- Exercise goal
Keeping every word the same, give again only the lines from the one with "html: <p>The Post" through the end of the data, both included, and leave every picture out.
Content starts
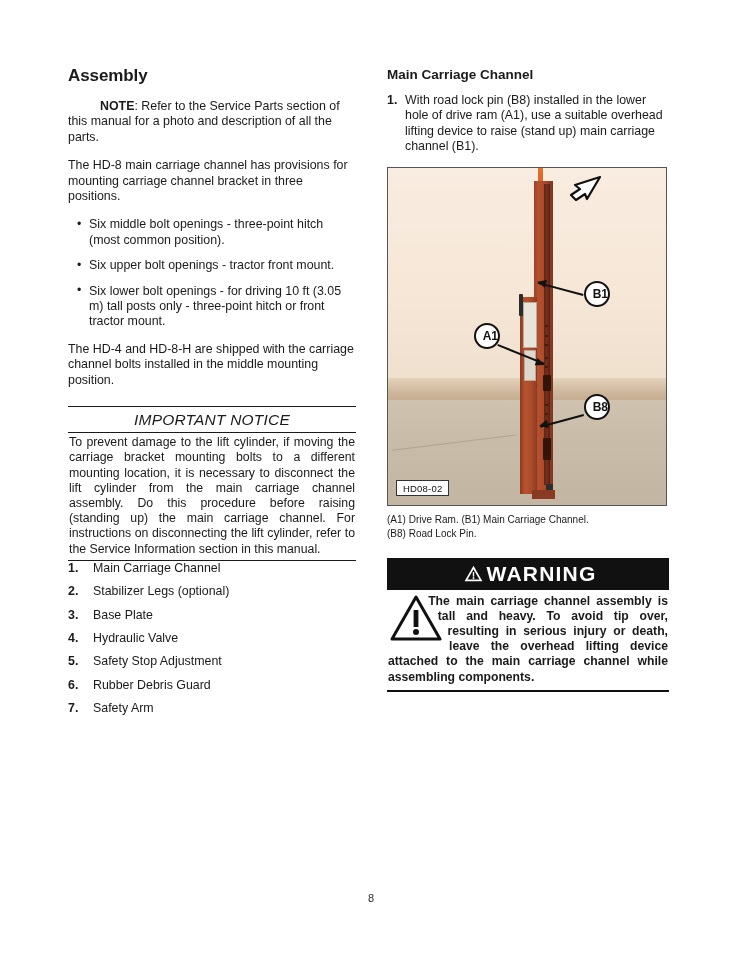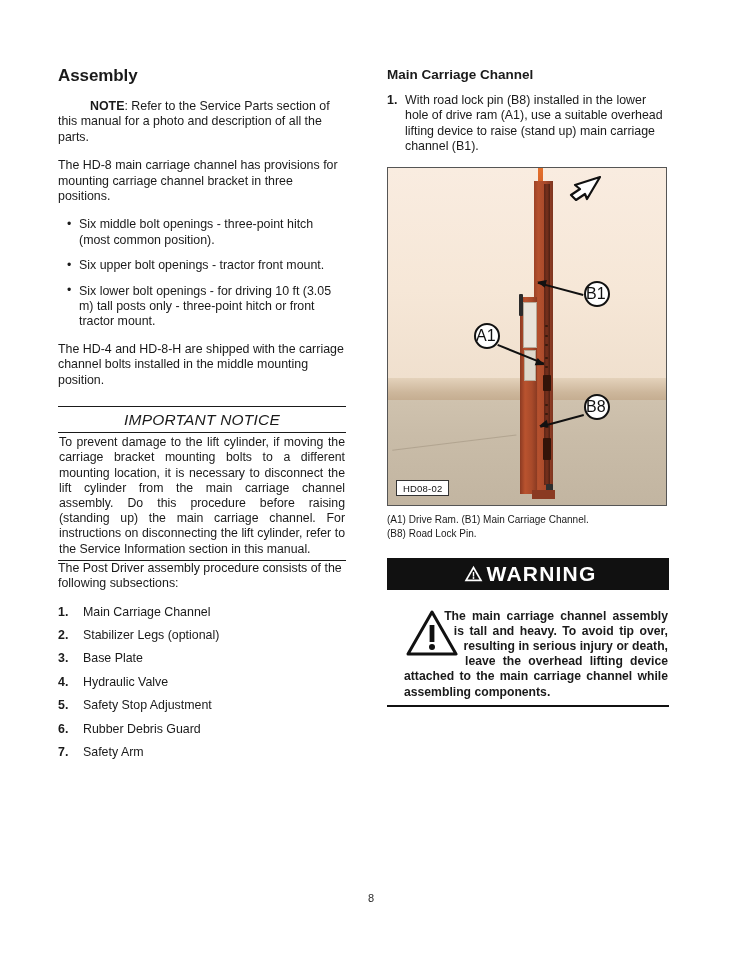"Assembly" .col-left { left: 58px -> 68px }
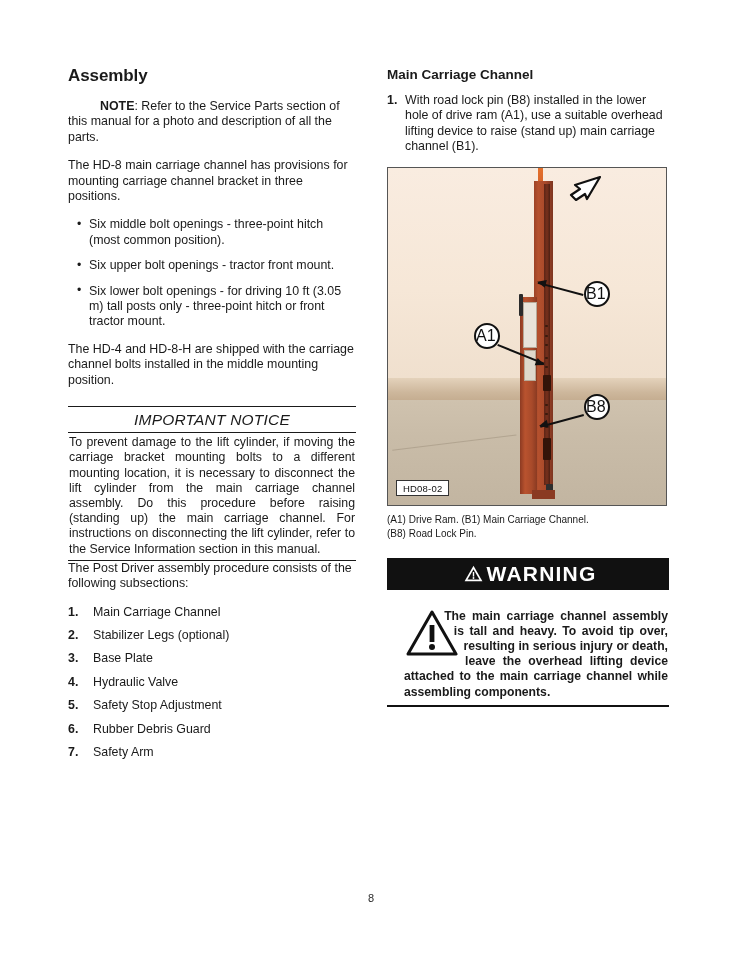"B1" .callout { font-size: 16px -> 12px; font-weight: normal -> bold; justify-content: flex-start -> flex-end }
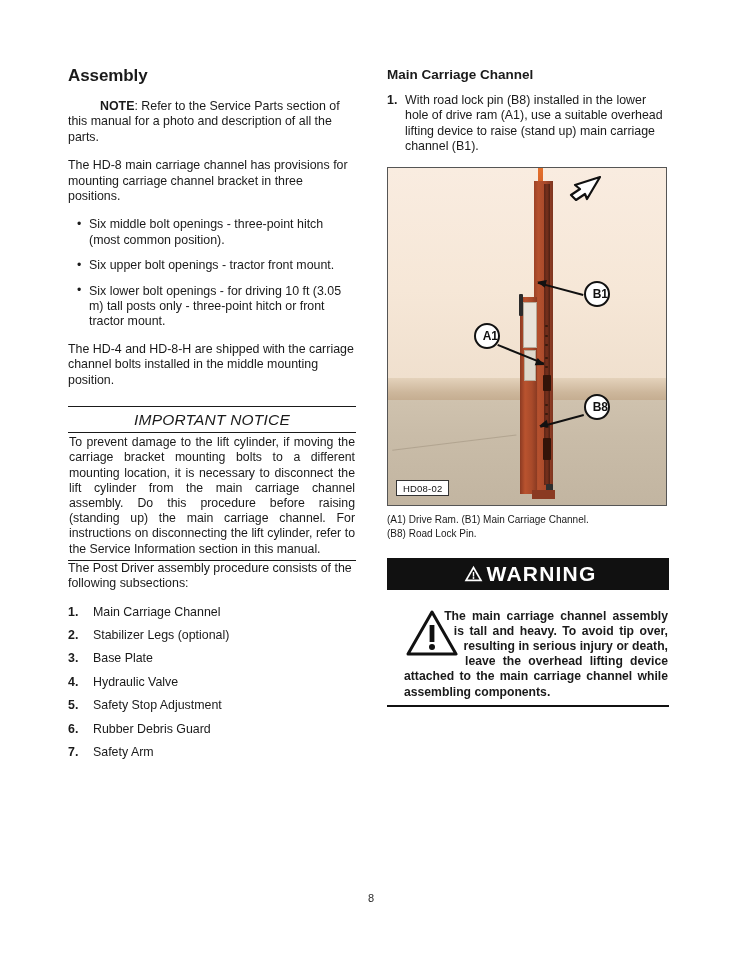"The Post Driver assembly procedure" p.body { html: <p>The Post Driver assembly procedure consists of the following subsections:</p> -> none }
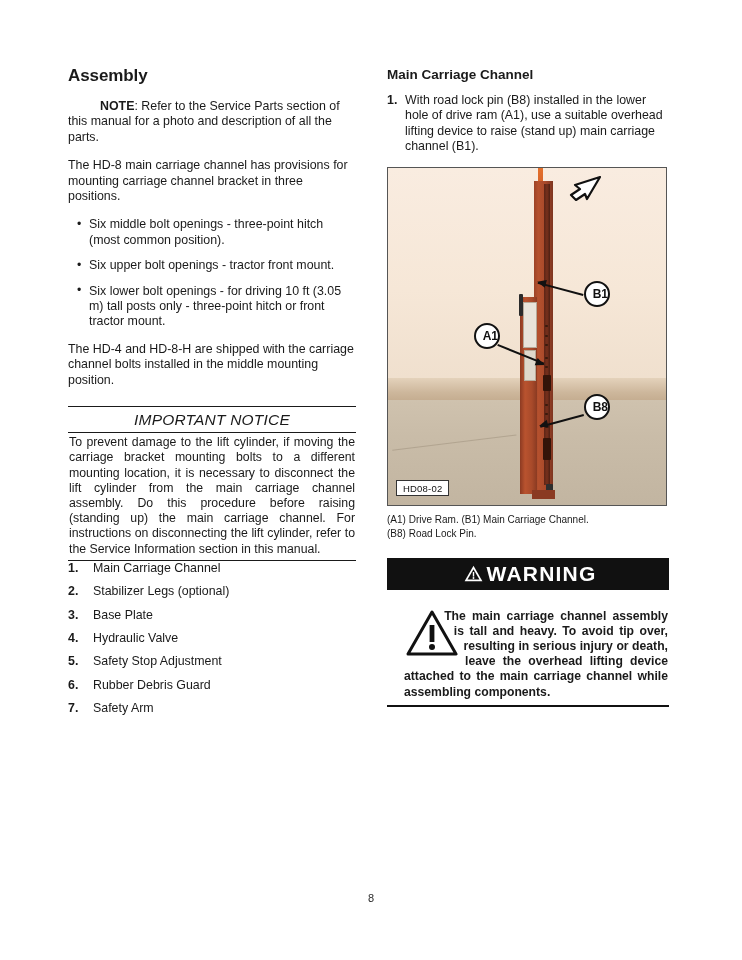"The main carriage channel assembly" .warning-body { margin-left: 16px -> none; padding: 19px 1px 5px 1px -> 4px 1px 5px 1px }
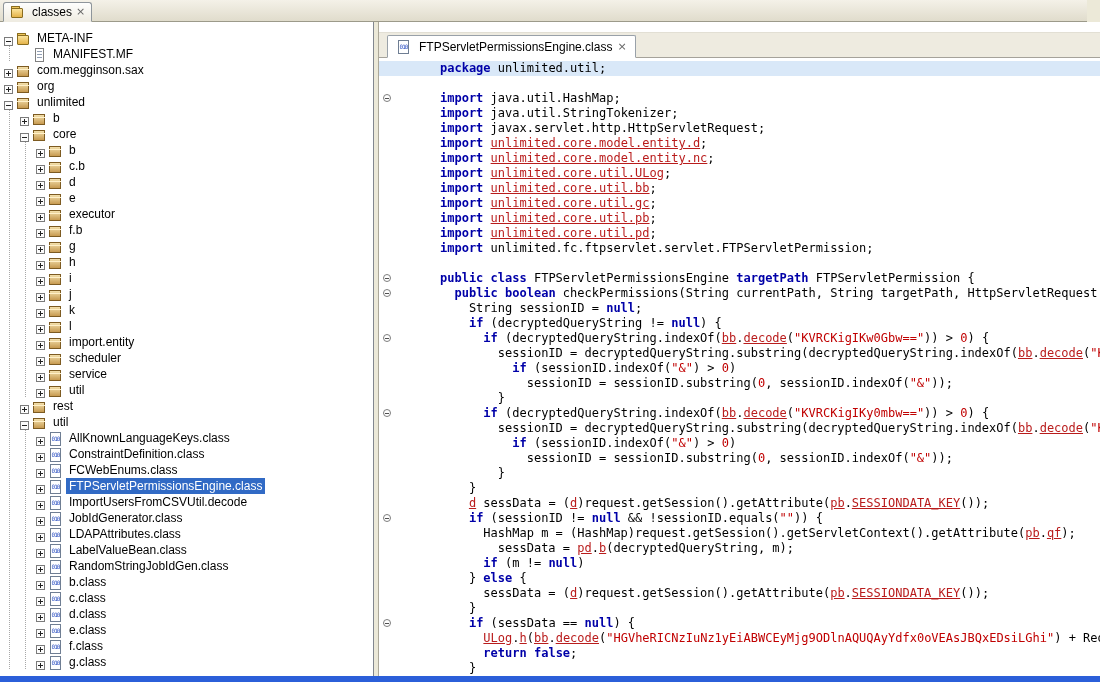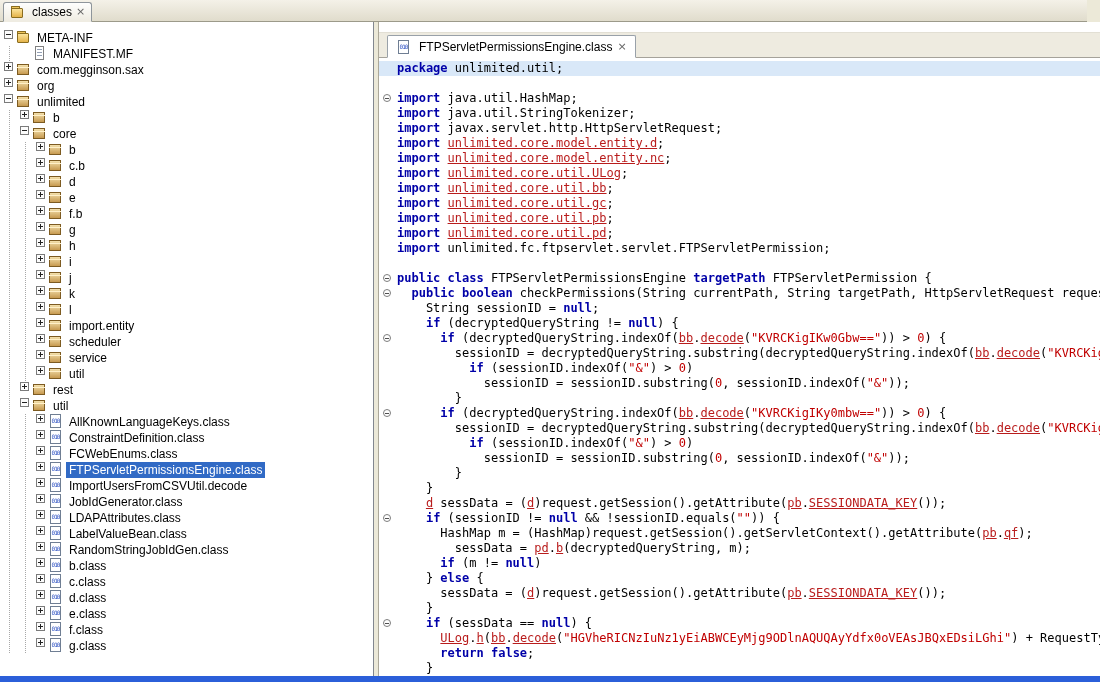"META-INF" .tree-row { align-items: flex-start -> flex-end }
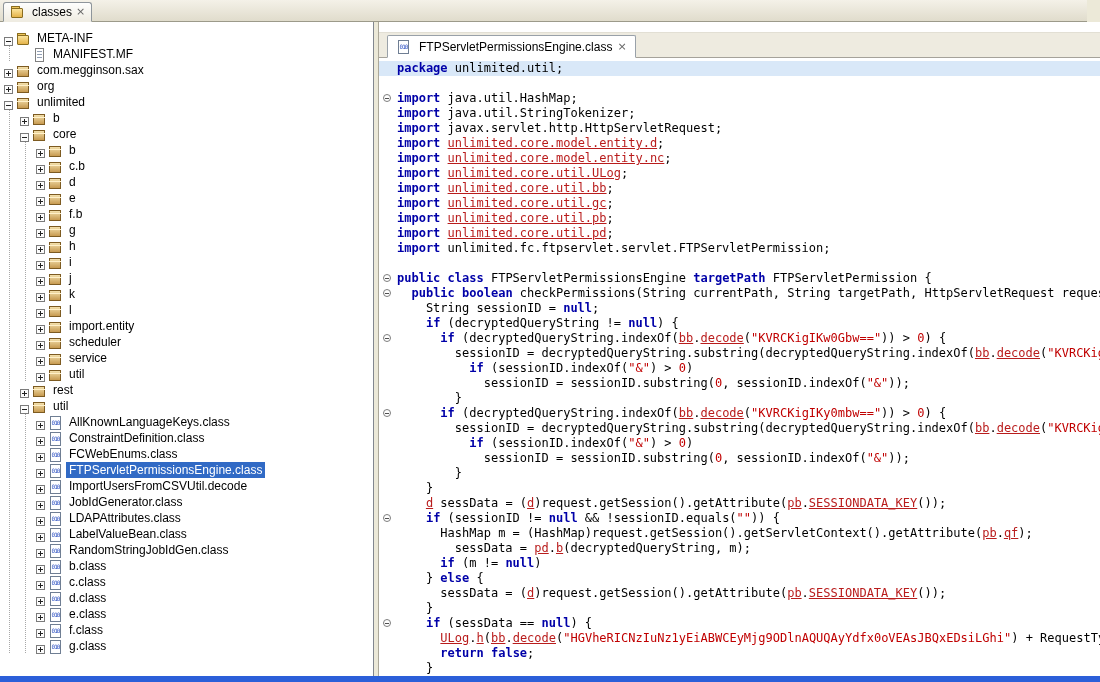"package unlimited.util;" .line-text { margin-left: none -> 43px }
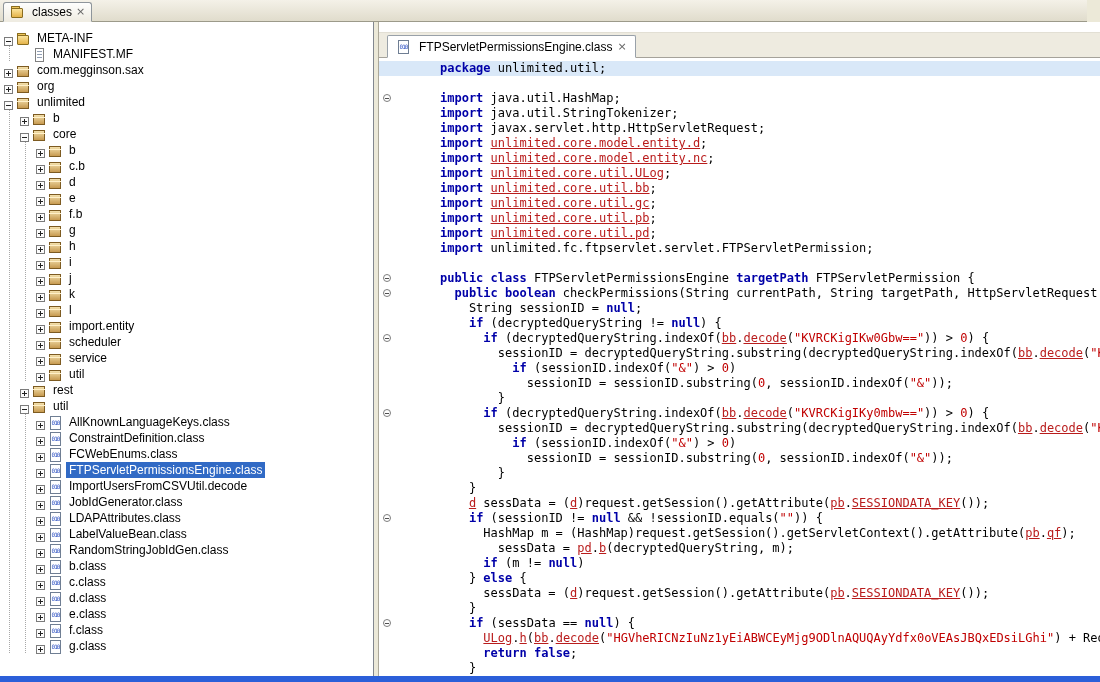"executor" div.tree-row { html: none -> <div> <span></span> <span></span> <span></span> <span></span> <span>executor</span> </div> }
Content ends
- Task response
"The Post Driver assembly procedure" p.body { html: <p>The Post Driver assembly procedure consists of the following subsections:</p> -> none }
"The main carriage channel assembly" .warning-body { margin-left: 16px -> none; padding: 19px 1px 5px 1px -> 4px 1px 5px 1px }
"META-INF" .tree-row { align-items: flex-start -> flex-end }
"package unlimited.util;" .line-text { margin-left: none -> 43px }
"executor" div.tree-row { html: none -> <div> <span></span> <span></span> <span></span> <span></span> <span>executor</span> </div> }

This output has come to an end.